Any reclassification from driver to employee status would “incur significant additional expenses,” as Uber said in its 2019 public listing prospectus.
Meanwhile, workers say that their companies do little to nothing to help them cope with rising prices. Inflation has compounded other long-standing issues workers face as they spend longer hours on the road, like fatigue and risk of assaults, the Nigeria-based Ibrahim added.
The root of the issue that needs to be fixed is the misclassification of many gig workers as independent contractors, organizers said, especially at a time when they have to work harder while risking their health and safety. “[We need a] secure environment to make money,” said Ayoade.
“[These companies] are selling this kind of American dream of being our own boss, work when you want to, make easy money…without the full costs of the dream,” said Erin Hatton, a sociology professor at the University of Buffalo who studies labor movements. She added that many workers who tend to be attracted to gig jobs are people with disabilities or language barriers, putting them in an even more precarious position when they don’t have labor rights.
“They’re changing the law to implement their model legally, to carve them out of labor and employment protections so they don’t have to abide by all the other rules the other players have to abide by,” Hatton said, such as providing health insurance, paid sick leave and vacation days, and other benefits regular employees are entitled to.
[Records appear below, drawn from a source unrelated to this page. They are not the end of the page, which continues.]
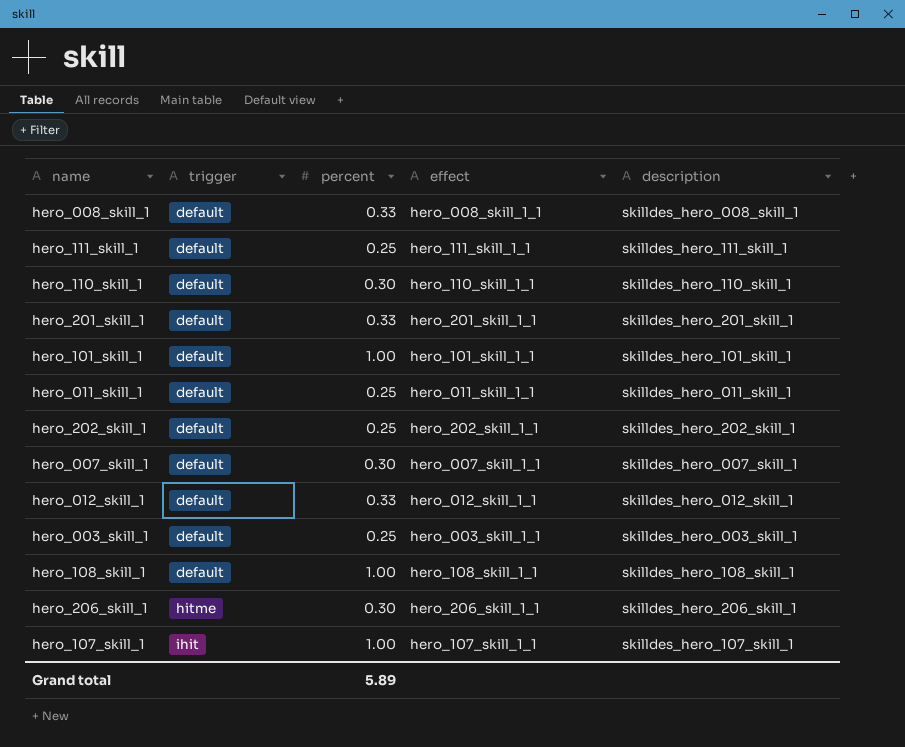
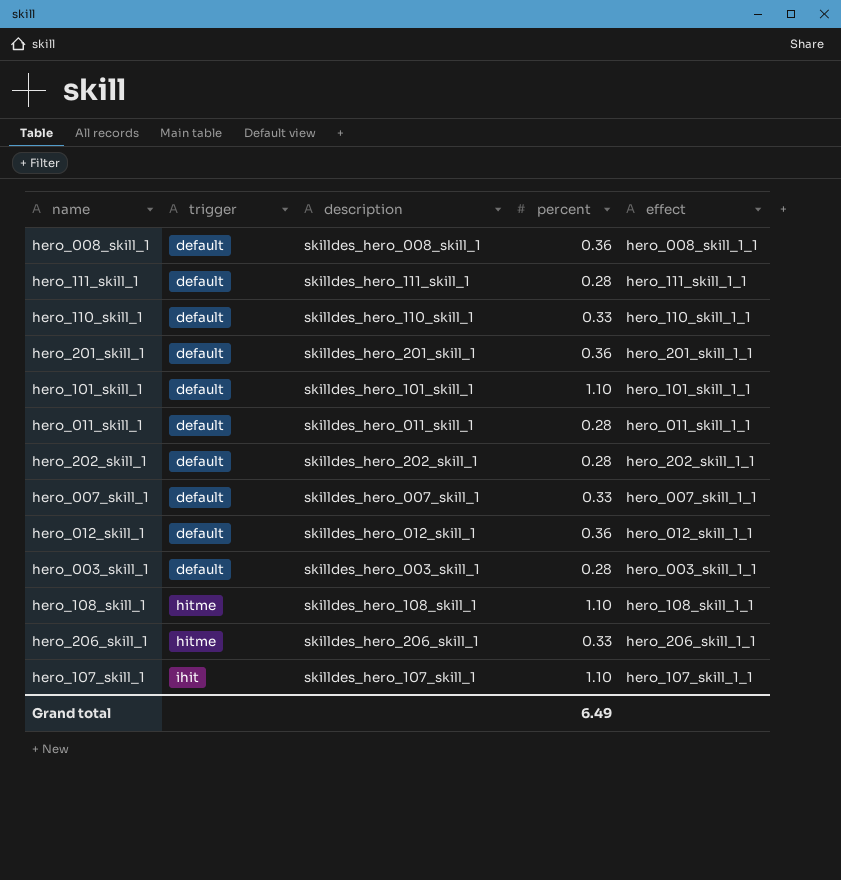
column description | position: 5 -> 3
hero_008_skill_1 | percent: 0.33 -> 0.36
hero_111_skill_1 | percent: 0.25 -> 0.28
hero_110_skill_1 | percent: 0.30 -> 0.33
hero_201_skill_1 | percent: 0.33 -> 0.36
hero_101_skill_1 | percent: 1.00 -> 1.10
hero_011_skill_1 | percent: 0.25 -> 0.28
hero_202_skill_1 | percent: 0.25 -> 0.28
hero_007_skill_1 | percent: 0.30 -> 0.33
hero_012_skill_1 | percent: 0.33 -> 0.36
hero_003_skill_1 | percent: 0.25 -> 0.28
hero_108_skill_1 | trigger: default -> hitme
hero_108_skill_1 | percent: 1.00 -> 1.10
hero_206_skill_1 | percent: 0.30 -> 0.33
hero_107_skill_1 | percent: 1.00 -> 1.10
Grand total | percent: 5.89 -> 6.49

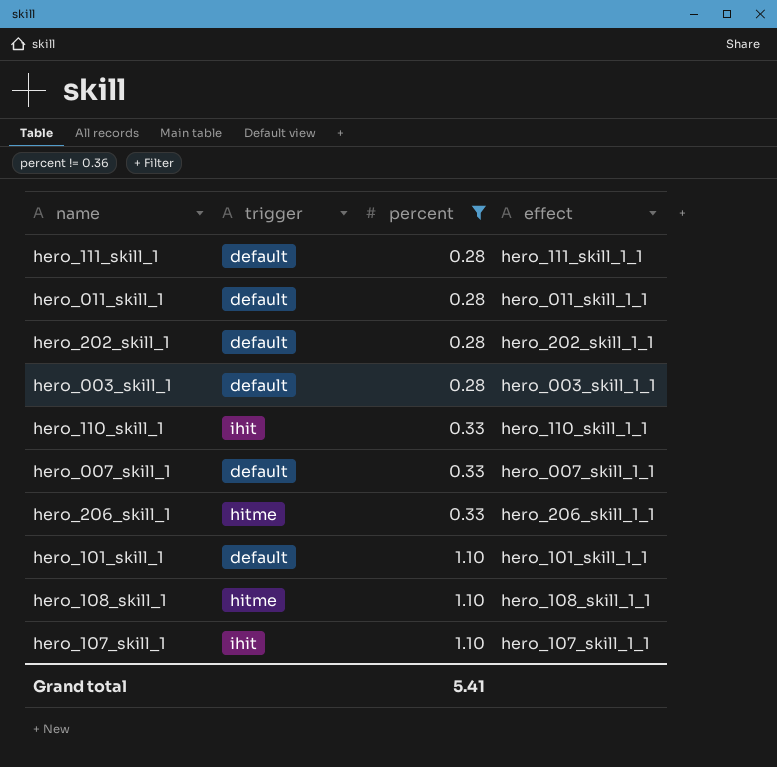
filter: none -> percent != 0.36
row order: trigger ascending -> percent ascending
column description | position: 3 -> none
hero_110_skill_1 | trigger: default -> ihit
Grand total | percent: 6.49 -> 5.41

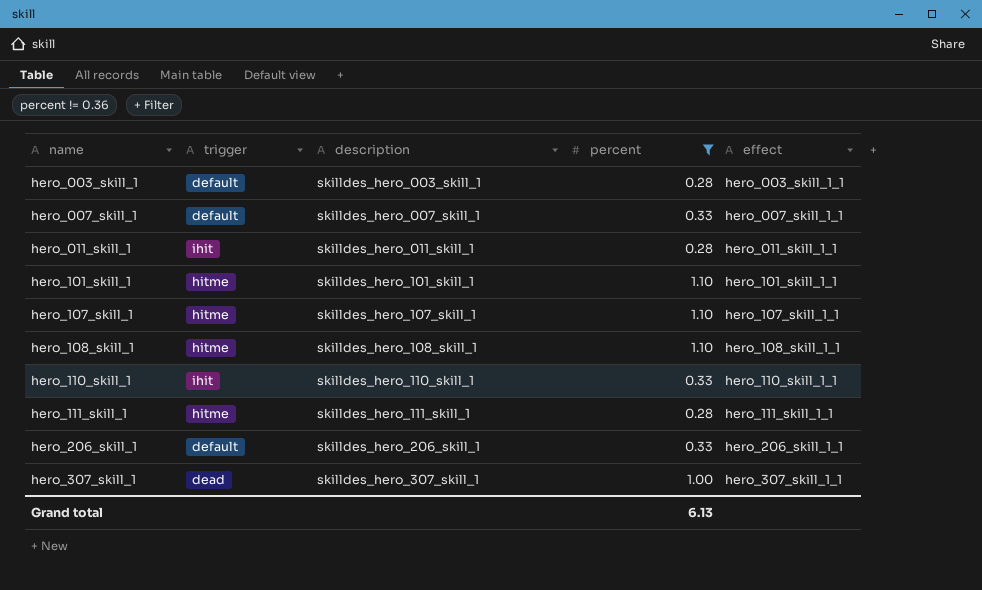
row order: percent ascending -> name ascending
column description | position: none -> 3
row hero_202_skill_1: default | 0.28 | hero_202_skill_1_1 -> none
hero_011_skill_1 | trigger: default -> ihit
hero_101_skill_1 | trigger: default -> hitme
hero_107_skill_1 | trigger: ihit -> hitme
hero_111_skill_1 | trigger: default -> hitme
hero_206_skill_1 | trigger: hitme -> default
row hero_307_skill_1: none -> dead | skilldes_hero_307_skill_1 | 1.00 | hero_307_skill_1_1
Grand total | percent: 5.41 -> 6.13

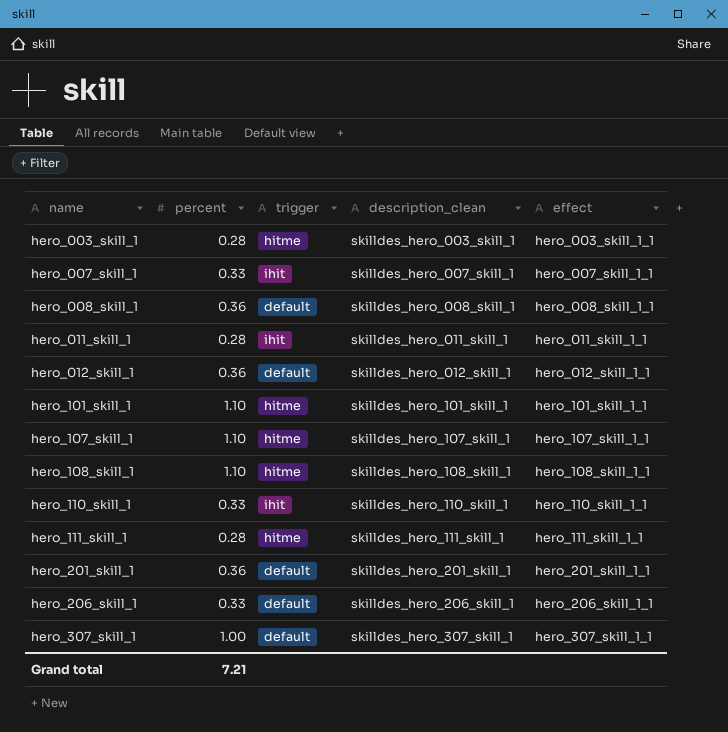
filter: percent != 0.36 -> none
column percent | position: 4 -> 2
column name: description -> description_clean
hero_003_skill_1 | trigger: default -> hitme
hero_007_skill_1 | trigger: default -> ihit
hero_307_skill_1 | trigger: dead -> default
Grand total | percent: 6.13 -> 7.21

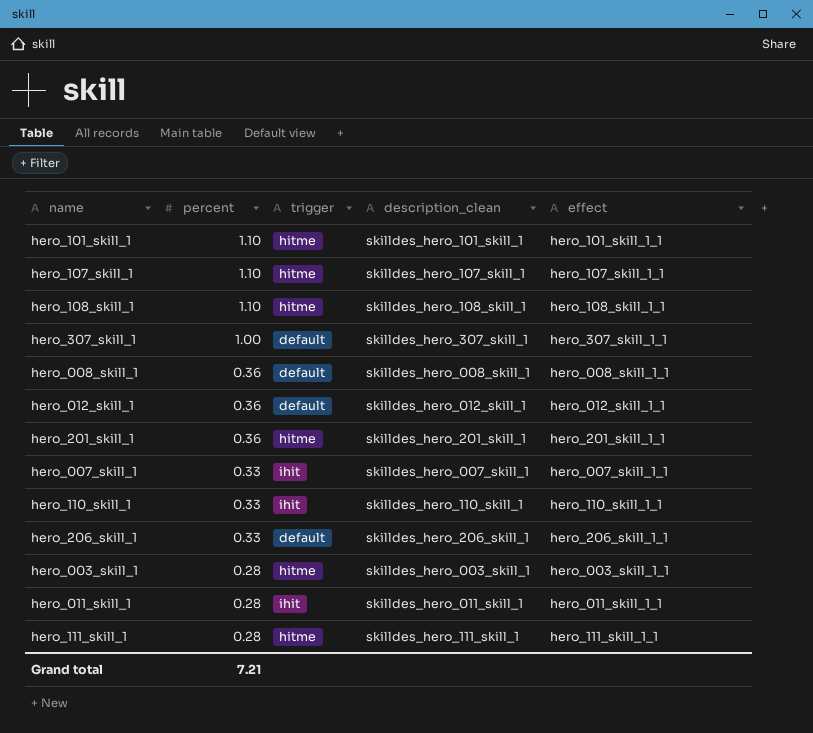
row order: name ascending -> percent descending
hero_201_skill_1 | trigger: default -> hitme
Counting gig workers as employees is a policy the corporations have fought tooth and nail. Any reclassification from driver to employee status would “incur significant additional expenses,” as Uber said in its 2019 public listing prospectus. In the U.S, these app-based companies spent $224 million lobbying for California’s Proposition 22, which would exclude their workers from employee rights. This year, they launched a trade association called Flex to lobby against the PRO Act, which would reclassify some gig workers as employees and allow them to unionize. As recently as June, they tried to mislead voters in Massachusetts with a complicated ballot initiative that would keep gig workers as independent contractors. (The state took that measure off the ballot.)
These app-based companies have also cut deals that would give workers some legal protections and employee-esque benefits, but enshrine their status as independent contractors. In March this year, a heavily-criticized bill was passed after negotiations between Seattle’s Teamsters Local 117, Uber, and Lyft.
Just two months before that, Canada’s United Food and Commercial Workers International Union settled with Uber on what looked like a victory for the latter. Some representation services would be available to Uber drivers, but Uber gets to keep their preferred label for drivers. Meanwhile, a $15 minimum wage law passed by the Ontario government would only count the time when a gig worker is delivering an item—meaningless since workers spend more than half their time waiting for the next job or going to the pick-up location, Sopher said.
Payero-Diarra, who is the president of UTANY, an independent union for taxi and ride-sharing drivers, acknowledged that not every driver wants to be called an employee. “[The term] brings a lot of baggage into it,” she said. But the fact that they are called “partners” by Uber and Lyft means they should be treated equally. Her organization is now working with other groups through a coalition called Justice For App Workers that represents 100,000 gig workers to push for the rights to start a formal union, a right they do not have under federal law currently.
“I’m the one interacting and doing the labor. If you are calling me your partner, then you should be more fair and pay me and give me as many benefits as you are getting from this partnership,” she said.